> **Dataset**:
--- START ---

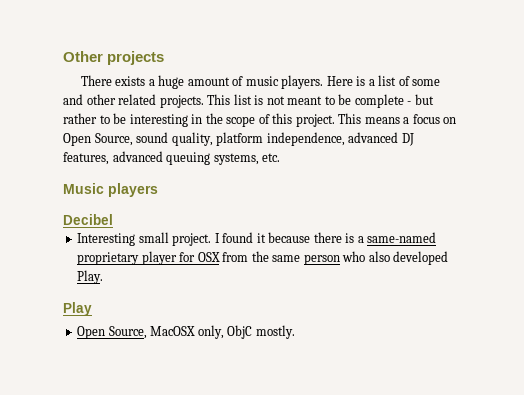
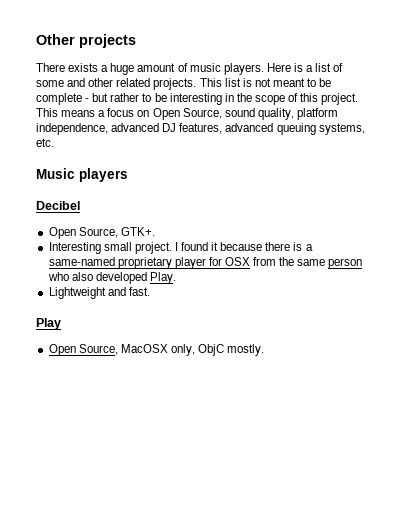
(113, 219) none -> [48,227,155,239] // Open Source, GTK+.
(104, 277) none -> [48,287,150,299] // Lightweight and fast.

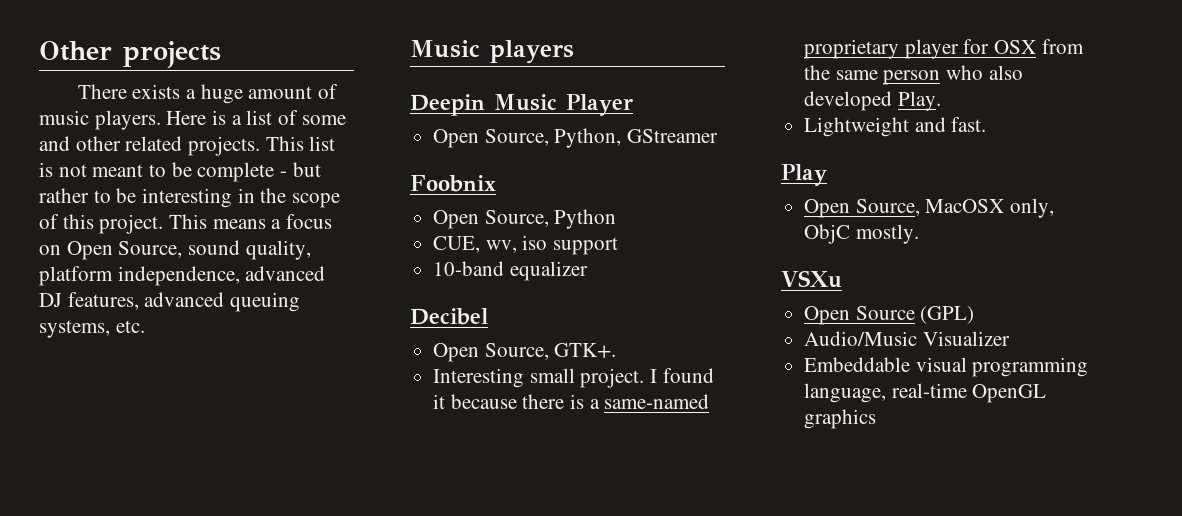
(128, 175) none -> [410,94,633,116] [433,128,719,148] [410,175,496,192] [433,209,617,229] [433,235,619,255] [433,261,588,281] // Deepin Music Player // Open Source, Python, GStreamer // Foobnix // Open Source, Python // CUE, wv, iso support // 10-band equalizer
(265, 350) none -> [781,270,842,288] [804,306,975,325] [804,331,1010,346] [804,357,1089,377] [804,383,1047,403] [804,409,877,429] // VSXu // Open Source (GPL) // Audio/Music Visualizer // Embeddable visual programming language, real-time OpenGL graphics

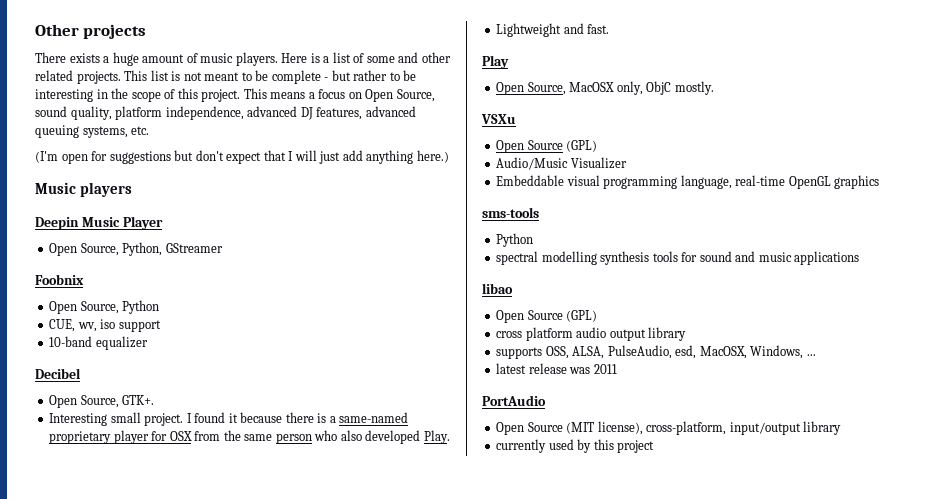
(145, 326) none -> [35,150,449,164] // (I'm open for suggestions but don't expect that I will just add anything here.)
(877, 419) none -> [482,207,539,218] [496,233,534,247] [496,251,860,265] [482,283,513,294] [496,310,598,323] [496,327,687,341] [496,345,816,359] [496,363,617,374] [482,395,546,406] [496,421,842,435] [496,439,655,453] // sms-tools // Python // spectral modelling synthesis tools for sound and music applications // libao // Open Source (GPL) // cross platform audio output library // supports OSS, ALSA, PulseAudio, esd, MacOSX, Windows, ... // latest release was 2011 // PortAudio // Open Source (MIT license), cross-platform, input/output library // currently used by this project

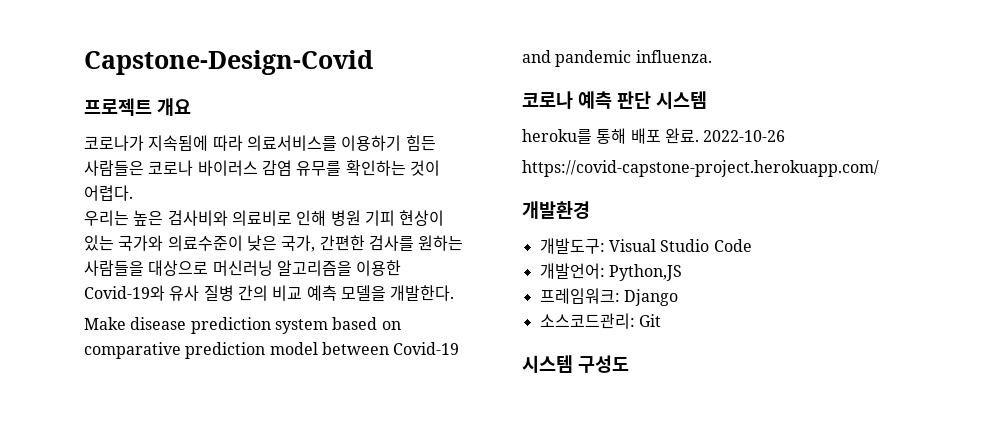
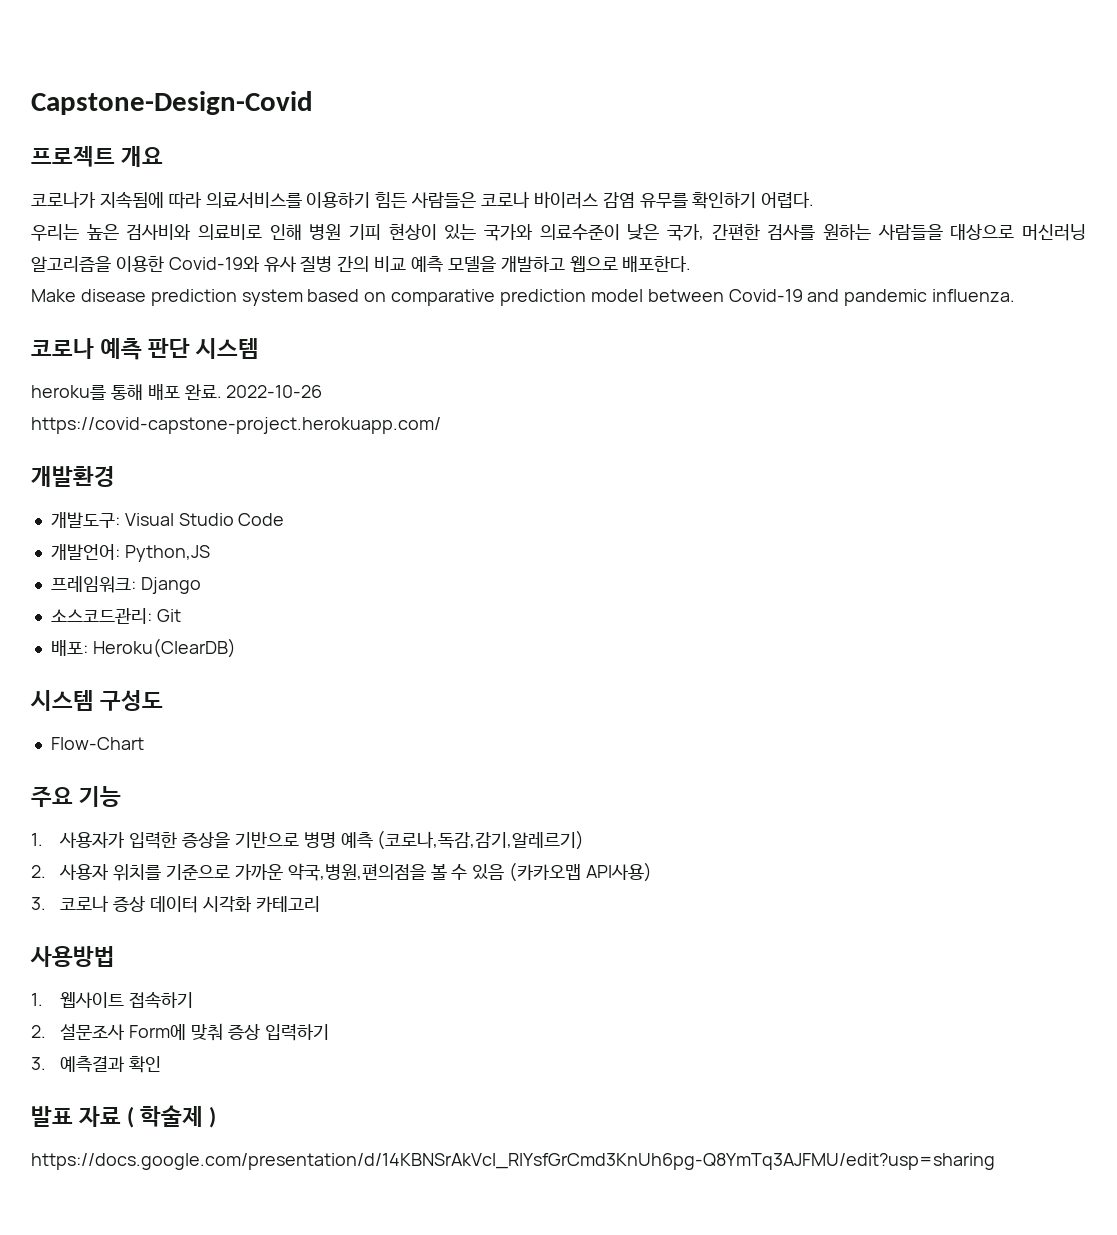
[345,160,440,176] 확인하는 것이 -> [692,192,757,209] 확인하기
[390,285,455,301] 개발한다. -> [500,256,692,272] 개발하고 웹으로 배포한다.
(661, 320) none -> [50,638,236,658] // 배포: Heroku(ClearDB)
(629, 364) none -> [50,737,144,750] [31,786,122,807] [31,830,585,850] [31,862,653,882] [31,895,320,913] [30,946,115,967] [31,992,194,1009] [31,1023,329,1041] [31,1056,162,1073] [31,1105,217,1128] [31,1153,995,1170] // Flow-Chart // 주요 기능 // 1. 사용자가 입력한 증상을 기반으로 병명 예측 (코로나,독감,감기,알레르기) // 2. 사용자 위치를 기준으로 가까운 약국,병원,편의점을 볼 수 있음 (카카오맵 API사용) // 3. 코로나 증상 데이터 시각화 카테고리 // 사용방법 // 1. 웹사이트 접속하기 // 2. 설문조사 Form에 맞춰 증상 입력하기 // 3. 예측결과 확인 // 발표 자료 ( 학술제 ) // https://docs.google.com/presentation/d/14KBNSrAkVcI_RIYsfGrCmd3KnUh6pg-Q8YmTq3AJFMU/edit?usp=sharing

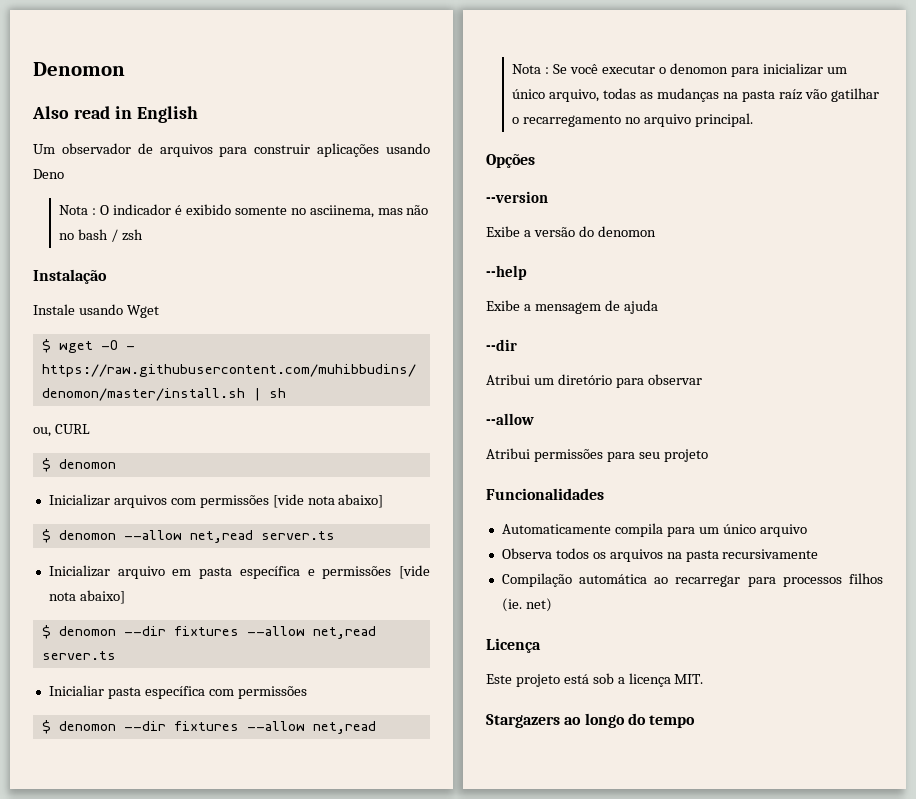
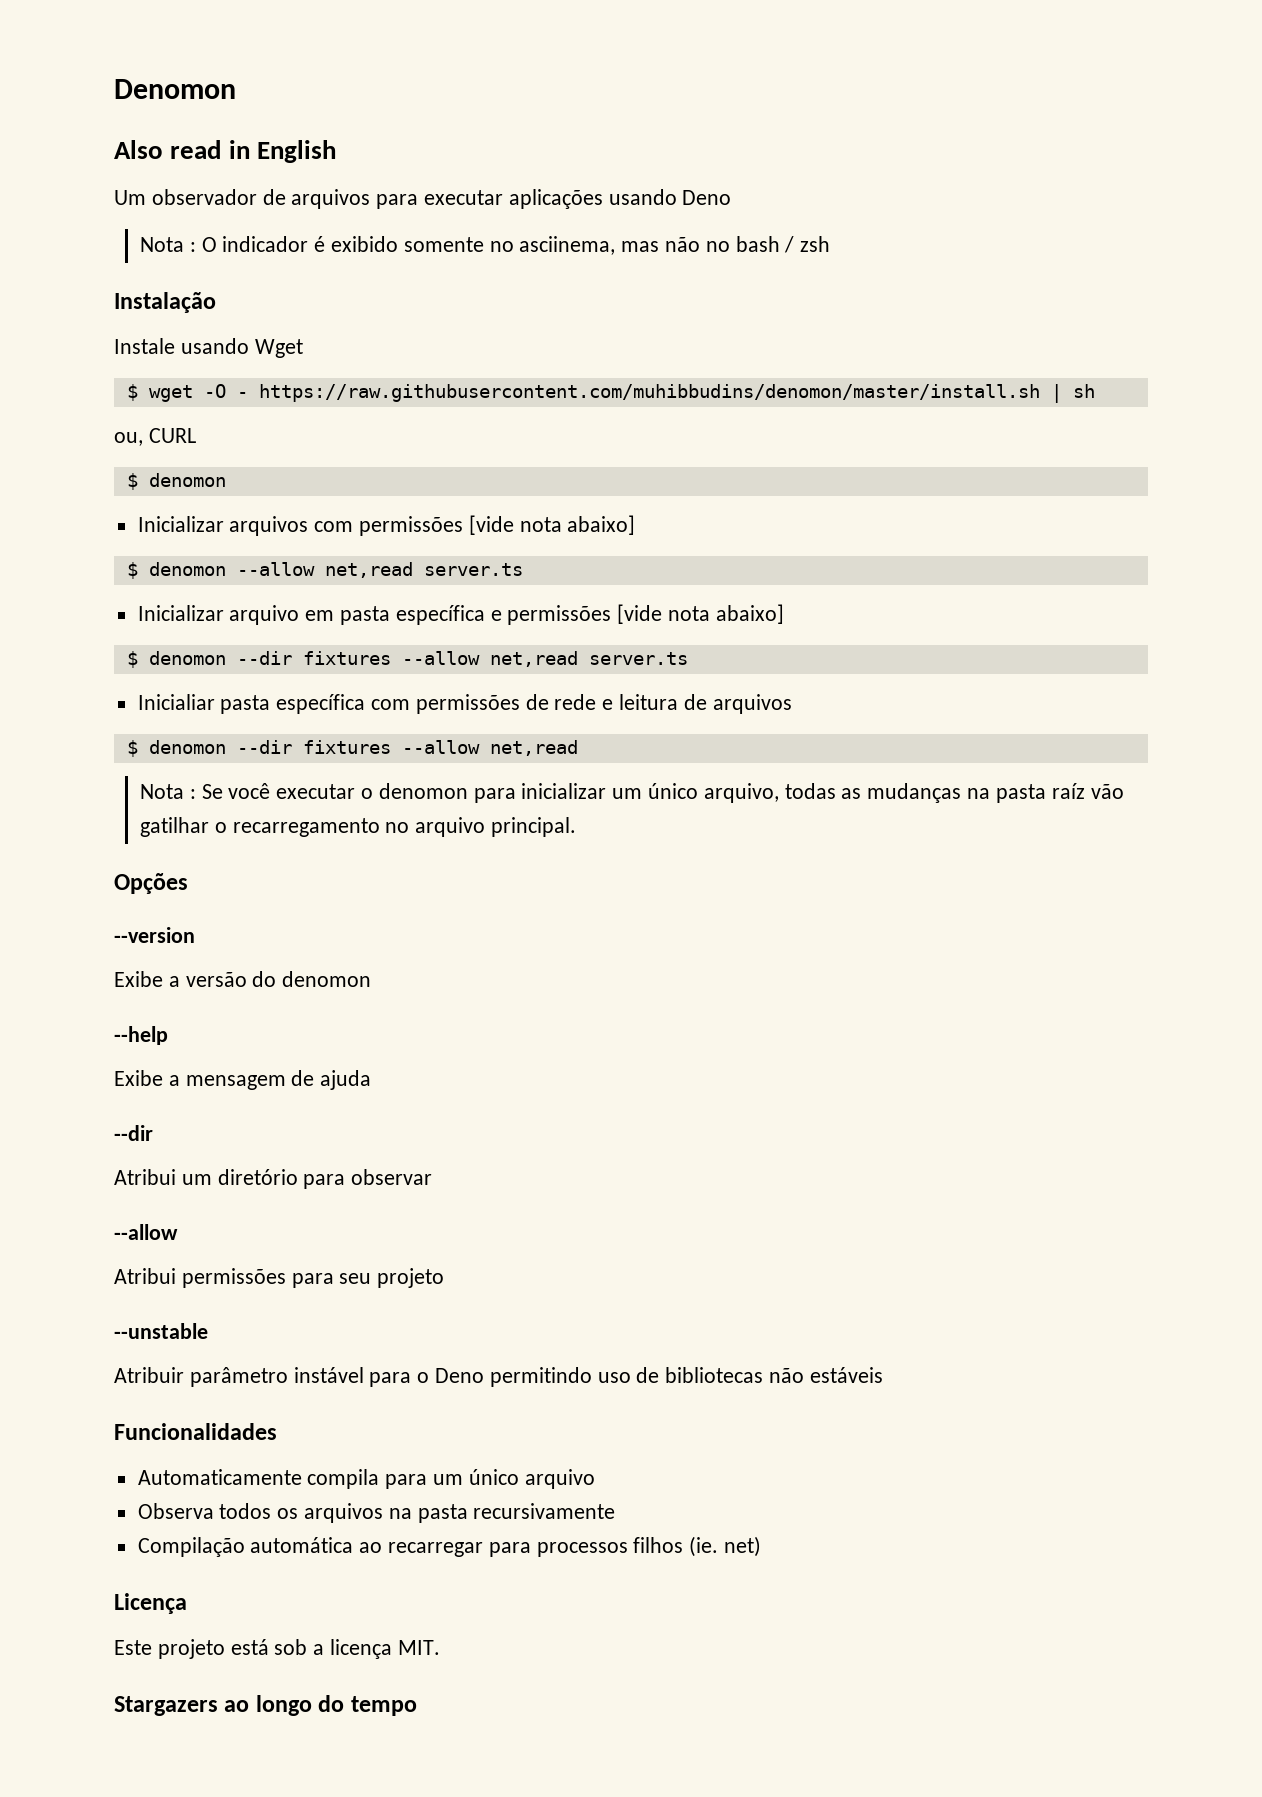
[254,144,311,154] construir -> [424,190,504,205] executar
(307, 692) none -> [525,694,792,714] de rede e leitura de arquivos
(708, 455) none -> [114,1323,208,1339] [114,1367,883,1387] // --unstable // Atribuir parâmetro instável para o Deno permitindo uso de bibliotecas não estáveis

--- END ---

> **Task to complete**:
Leaving all pictures out, output exactly the lines of the material above from the line with "(128, 175) none" to the line with "(145, 326) none", both included.

> **Exercise result**:
(128, 175) none -> [410,94,633,116] [433,128,719,148] [410,175,496,192] [433,209,617,229] [433,235,619,255] [433,261,588,281] // Deepin Music Player // Open Source, Python, GStreamer // Foobnix // Open Source, Python // CUE, wv, iso support // 10-band equalizer
(265, 350) none -> [781,270,842,288] [804,306,975,325] [804,331,1010,346] [804,357,1089,377] [804,383,1047,403] [804,409,877,429] // VSXu // Open Source (GPL) // Audio/Music Visualizer // Embeddable visual programming language, real-time OpenGL graphics

(145, 326) none -> [35,150,449,164] // (I'm open for suggestions but don't expect that I will just add anything here.)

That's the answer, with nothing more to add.